Cuenta con la participación de gigantes como Standard Chartered y LBBW. En septiembre, Siemens utilizó SWIAT para emitir un bono digital de 300 millones de euros.
El obstáculo regulatorio de Alemania
Se supone que la Ley de Supervisión de los Mercados de Criptomonedas (KMAG) reemplazará las antiguas normas alemanas sobre criptomonedas con el nuevo y brillante marco de MiCA. Sin embargo, debido a la reciente inestabilidad política del gobierno alemán, la ley se retrasó durante meses.
Se aprobó el 18 de diciembre, lo que dio luz verde a instituciones como DekaBank para expandir sus operaciones con criptomonedas en toda la UE. Antes de la aprobación de KMAG, el limbo regulatorio dificultaba la situación de los bancos.
Sin embargo, el enfoque lento pero firme de Alemania hacia la regulación de las criptomonedas tiene sus ventajas. En 2013, el país fue uno de los primeros en reconocer las criptomonedas como instrumentos financieros. Posteriormente, en 2020, impuso la obligatoriedad de la licencia BaFin para todas las plataformas de intercambio de criptomonedas.

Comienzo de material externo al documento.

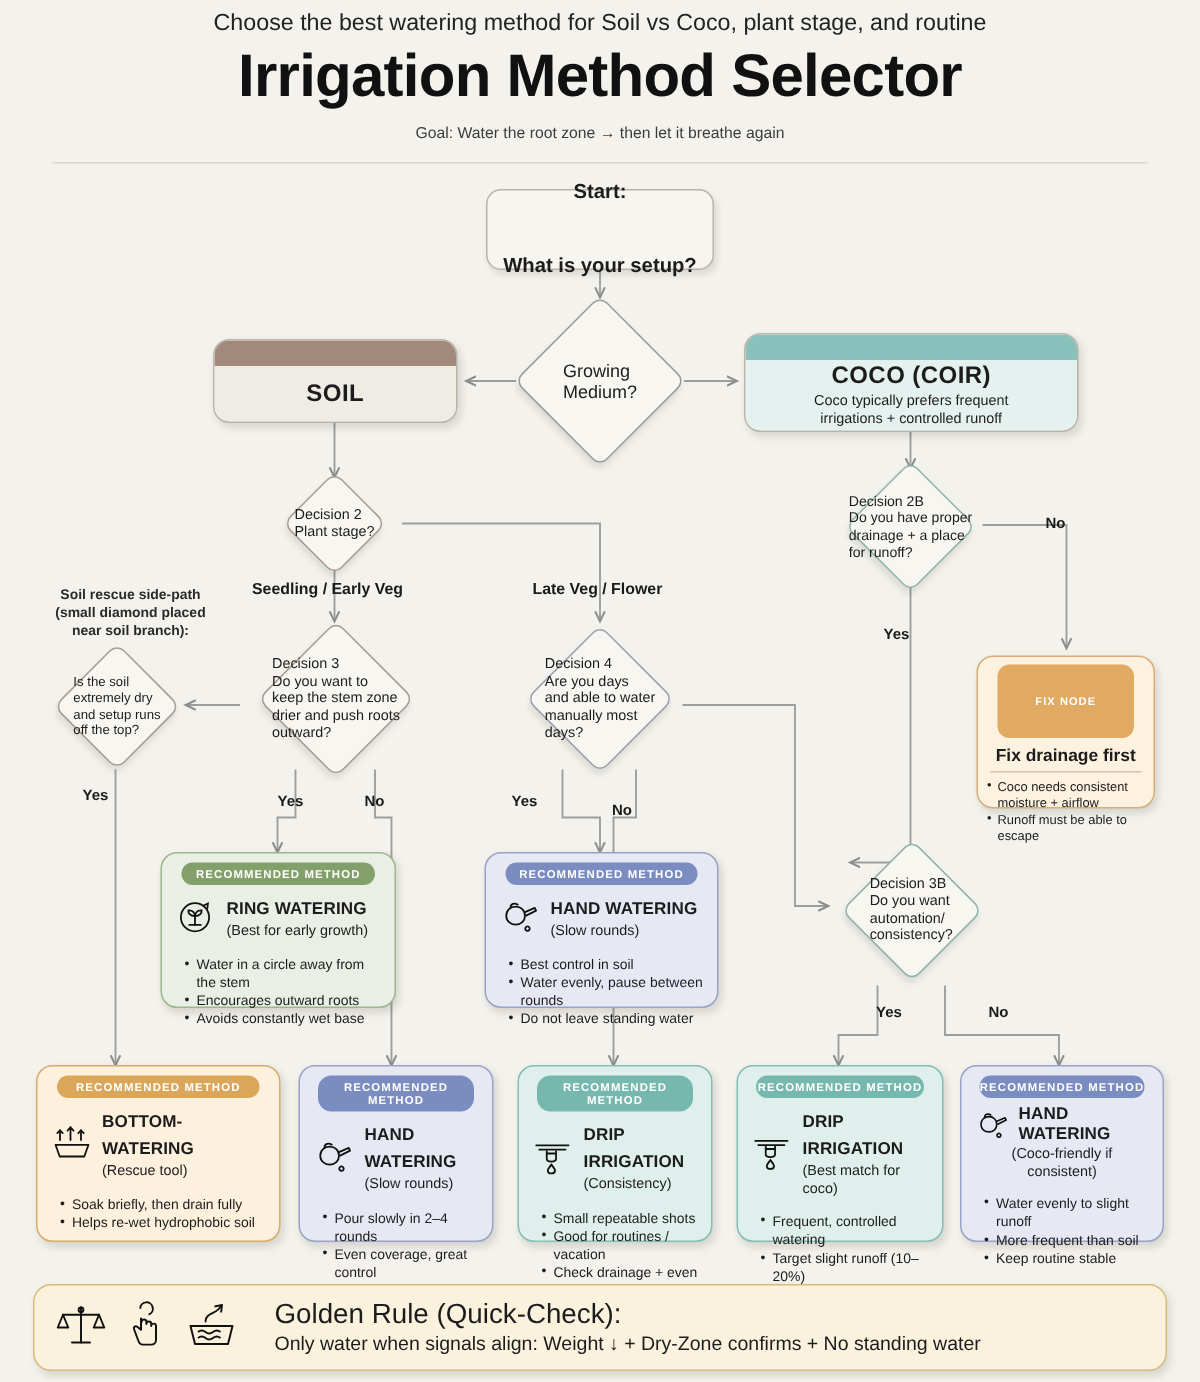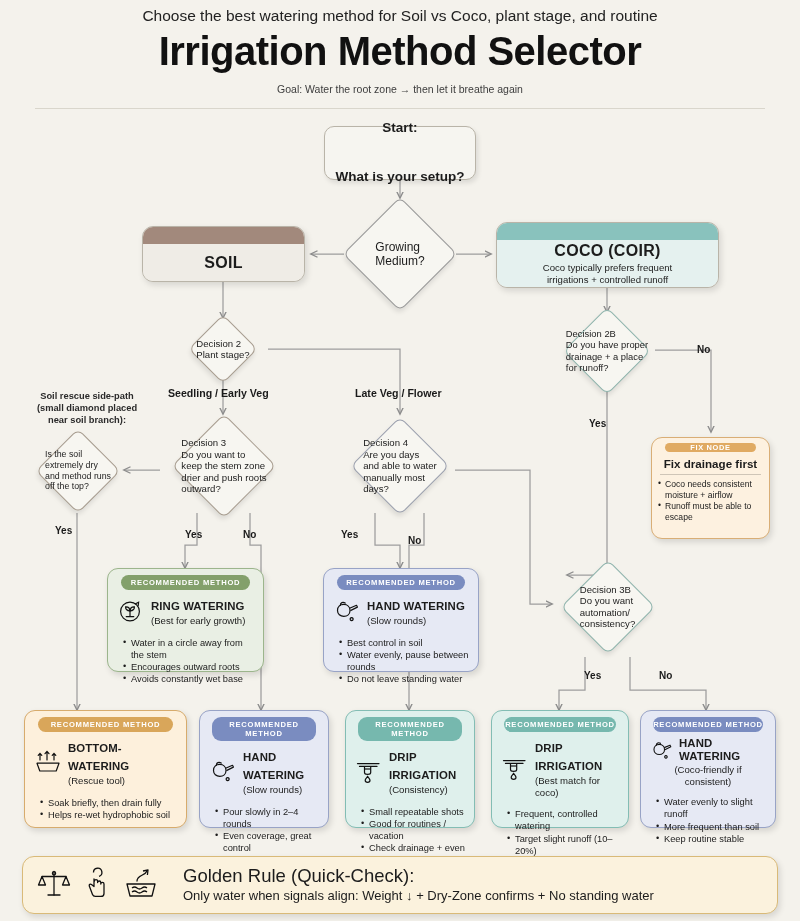--- a/index.html
+++ b/index.html
@@ -95,7 +95,7 @@
     background:#fdf1e0;border:1.6px solid #d9ae76;border-radius:11px;
     box-shadow:2px 3px 6px rgba(0,0,0,0.13);box-sizing:border-box;padding:5px 6px;}
   #fixnode .pill{display:block;margin:0 auto;width:86%;background:#e0aa62;color:#fff;
-    font-size:7.4px;font-weight:bold;letter-spacing:0.7px;text-align:center;border-radius:8px;padding:0 0;}
+    font-size:7.4px;font-weight:bold;letter-spacing:0.7px;text-align:center;border-radius:8px;padding:20px 0;}
   #fixnode .ftitle{font-size:11.6px;font-weight:bold;text-align:center;margin:5px 0 4px;}
   #fixnode .divider{height:1px;background:rgba(0,0,0,0.18);margin:0 2px 4px;}
   #fixnode ul{margin:0;padding:0;list-style:none;}

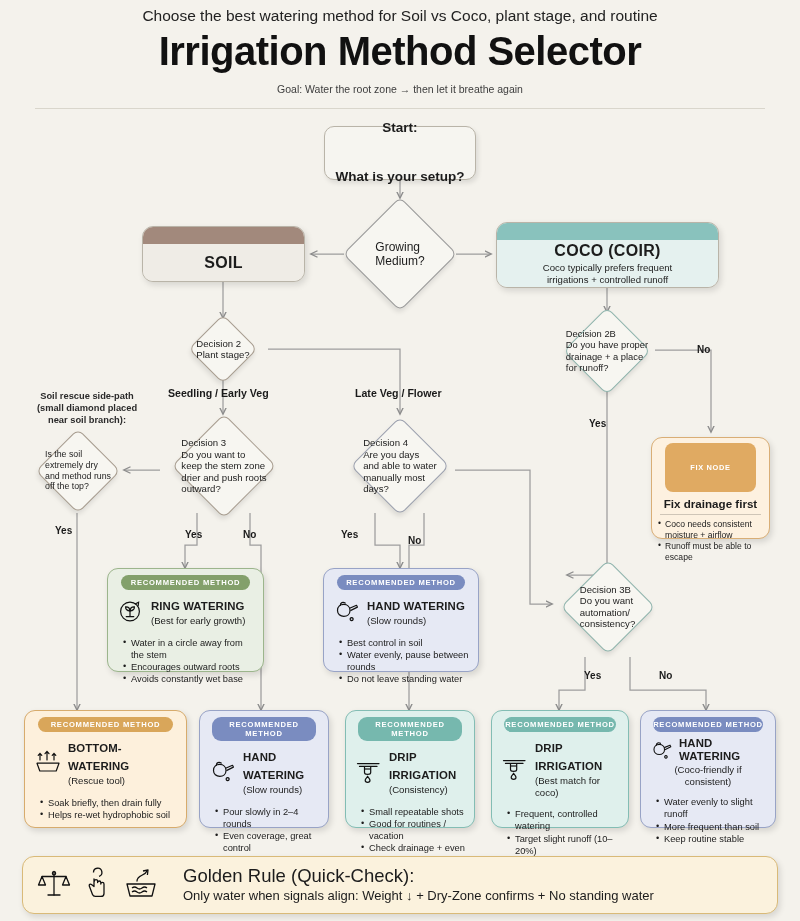--- a/index.html
+++ b/index.html
@@ -263,7 +263,7 @@
     <div class="dtext" style="font-size:8.8px;">
       <div>Is the soil</div>
       <div>extremely dry</div>
-      <div>and method runs</div>
+      <div>and setup runs</div>
       <div>off the top?</div>
     </div>
   </div>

Mientras otros países aún lidian con directrices vagas, la claridad de Alemania en las normas sobre criptomonedas la convierte en un peso pesado del panorama europeo. Es cierto que es aburrido, pero funciona.
La regulación de criptomonedas en Alemania se basa en gran medida en la Ley de Conservación de Capitales (MiCA). Sin embargo, en el país, las criptomonedas mantenidas durante más de un año están exentas del impuesto sobre las ganancias de capital, lo que ofrece un gran incentivo para los inversores a largo plazo.
Sin embargo, si vende en el plazo de un año, las ganancias están sujetas a las tasas impositivas habituales, que pueden alcanzar hasta el 45%, más un recargo de solidaridad del 5,5%. Sin embargo, existe cierta exención para las empresas más pequeñas: las ganancias inferiores a 600 € quedan totalmente exentas de impuestos.
En cuanto al mercado, es muy activo. De los 2400 inversores privados en criptomonedas encuestados, el 54 % afirmó destinar más del 20 % de sus activos totales a activos digitales. En promedio, estos inversores invierten más de una cuarta parte de sus carteras en criptomonedas.
Sin embargo, las preocupaciones de seguridad siguen siendo una prioridad. Alrededor del 82% de los inversores señalaron la seguridad de la plataforma como su principal consideración al elegir dónde invertir. No sorprende que Bitcoin lidere el grupo, con el 91% de losdent, seguido de Ethereum con el 78%. Solana, una estrella en ascenso, también está ganando trac.
Sin embargo, el mercado alemán también ha vivido momentos de tensión este año. El episodio más significativo fue probablemente cuando el gobierno vendió la enorme cantidad de 49.858 BTC por 2.890 millones de dólares, sobrantes de un caso de piratería.